Fighters are now speaking out and none louder than past Silva foe and current UFC middleweight champion Michael Bisping who feels “The Spider” is ruining the career he’s had.
“The one time – or the couple of times – where Anderson actually threw something, Brunson turned around and literally ran away from him,” Bisping said on his Sirius XM show, “The Countdown”. “You could see he was a little intimidated, he was a little bewildered, he didn’t know quite what to do. All in all, you could see that Anderson was the better fighter, but he just didn’t pull the trigger. He didn’t pull the trigger at all. People were booing in the audience, people were annoyed, people were pissed off. They paid to watch the fantastic Anderson Silva and he just wasn’t delivering.

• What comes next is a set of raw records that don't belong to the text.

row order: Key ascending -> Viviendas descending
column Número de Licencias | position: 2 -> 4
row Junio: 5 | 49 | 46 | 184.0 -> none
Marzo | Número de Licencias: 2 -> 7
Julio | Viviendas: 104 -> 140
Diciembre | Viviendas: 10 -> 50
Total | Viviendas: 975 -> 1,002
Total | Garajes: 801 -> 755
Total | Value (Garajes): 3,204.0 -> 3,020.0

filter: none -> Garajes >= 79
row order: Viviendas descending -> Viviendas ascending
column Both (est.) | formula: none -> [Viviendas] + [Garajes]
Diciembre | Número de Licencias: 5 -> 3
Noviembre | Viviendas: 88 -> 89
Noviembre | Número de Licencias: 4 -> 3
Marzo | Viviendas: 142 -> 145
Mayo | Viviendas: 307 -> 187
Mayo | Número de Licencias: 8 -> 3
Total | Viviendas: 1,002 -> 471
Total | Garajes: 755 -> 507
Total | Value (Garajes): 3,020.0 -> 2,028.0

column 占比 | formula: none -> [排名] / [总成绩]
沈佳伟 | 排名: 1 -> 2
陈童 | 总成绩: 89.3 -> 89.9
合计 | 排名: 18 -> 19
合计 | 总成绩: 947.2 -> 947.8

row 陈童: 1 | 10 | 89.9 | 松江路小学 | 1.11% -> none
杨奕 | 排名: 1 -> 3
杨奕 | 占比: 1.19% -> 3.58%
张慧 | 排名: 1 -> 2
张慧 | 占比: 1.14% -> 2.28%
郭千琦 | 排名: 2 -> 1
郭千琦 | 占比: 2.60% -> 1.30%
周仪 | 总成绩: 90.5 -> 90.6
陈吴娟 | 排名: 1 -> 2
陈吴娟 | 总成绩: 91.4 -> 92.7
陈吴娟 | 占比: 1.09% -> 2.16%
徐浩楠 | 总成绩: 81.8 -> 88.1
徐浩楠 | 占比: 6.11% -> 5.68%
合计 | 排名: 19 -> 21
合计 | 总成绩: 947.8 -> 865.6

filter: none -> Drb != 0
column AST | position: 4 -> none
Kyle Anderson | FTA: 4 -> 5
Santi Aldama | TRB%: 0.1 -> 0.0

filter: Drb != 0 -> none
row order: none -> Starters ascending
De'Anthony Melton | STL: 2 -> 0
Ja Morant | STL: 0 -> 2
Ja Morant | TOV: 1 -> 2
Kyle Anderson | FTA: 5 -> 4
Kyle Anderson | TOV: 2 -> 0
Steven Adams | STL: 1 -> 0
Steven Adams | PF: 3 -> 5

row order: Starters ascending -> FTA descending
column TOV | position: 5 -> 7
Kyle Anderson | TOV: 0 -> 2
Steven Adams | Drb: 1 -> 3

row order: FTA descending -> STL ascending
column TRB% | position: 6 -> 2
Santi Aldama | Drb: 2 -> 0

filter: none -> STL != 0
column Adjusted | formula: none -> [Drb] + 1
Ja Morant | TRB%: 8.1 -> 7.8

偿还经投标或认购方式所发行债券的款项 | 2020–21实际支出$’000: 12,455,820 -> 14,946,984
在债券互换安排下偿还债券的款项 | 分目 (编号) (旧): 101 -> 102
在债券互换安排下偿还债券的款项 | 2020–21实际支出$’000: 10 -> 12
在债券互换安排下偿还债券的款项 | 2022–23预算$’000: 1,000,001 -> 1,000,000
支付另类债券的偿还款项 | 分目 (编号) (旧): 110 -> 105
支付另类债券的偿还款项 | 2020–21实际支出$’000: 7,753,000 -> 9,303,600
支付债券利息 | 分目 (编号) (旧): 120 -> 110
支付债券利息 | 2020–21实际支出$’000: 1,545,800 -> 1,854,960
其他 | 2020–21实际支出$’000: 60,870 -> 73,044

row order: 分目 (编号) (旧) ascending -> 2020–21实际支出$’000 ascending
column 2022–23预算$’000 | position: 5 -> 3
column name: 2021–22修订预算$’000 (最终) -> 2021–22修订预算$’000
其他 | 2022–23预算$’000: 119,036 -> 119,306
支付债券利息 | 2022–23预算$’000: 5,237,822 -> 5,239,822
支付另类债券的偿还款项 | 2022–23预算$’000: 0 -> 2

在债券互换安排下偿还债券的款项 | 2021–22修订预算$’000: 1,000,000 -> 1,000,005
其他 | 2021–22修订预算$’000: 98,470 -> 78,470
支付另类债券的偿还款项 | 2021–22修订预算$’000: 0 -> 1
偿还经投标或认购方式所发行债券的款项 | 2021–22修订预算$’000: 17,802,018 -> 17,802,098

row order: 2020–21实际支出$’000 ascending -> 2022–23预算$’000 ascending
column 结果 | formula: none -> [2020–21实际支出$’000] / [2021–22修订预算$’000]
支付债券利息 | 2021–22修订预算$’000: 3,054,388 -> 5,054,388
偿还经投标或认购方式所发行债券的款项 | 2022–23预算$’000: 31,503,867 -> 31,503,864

“I’m not trying to kick a man while he’s down, I’m really not. I bought the pay-per-view to watch Anderson Silva. Regardless of what’s happened between the two of us, I’m a fan of Anderson Silva, and he still always brings that excitement. Even still, right up until the final bell of the 15 minutes fight you still thought, ‘Hold on, is he gonna pull something amazing out of the bag?’ But he didn’t and what he did was, he allowed Brunson to outwork him so when he went to a decision, everybody thought Derek Brunson was gonna get the decision. Of course, it went to Anderson Silva which was shocking, and I guess maybe you could see an argument for Anderson winning rounds one and two, but it was just a bizarre performance and his legacy is slowly turning into that of somebody that’s – well he’s tarnishing his legacy. Let’s put it like that.”
Bisping defeated Silva by unanimous decision at UFC Fight Night 84 in Feb. 2015. No word on Silva will return to the cage. Bisping appears headed for a fight with either Yoel Romero or former welterweight champion, Georges St-Pierre.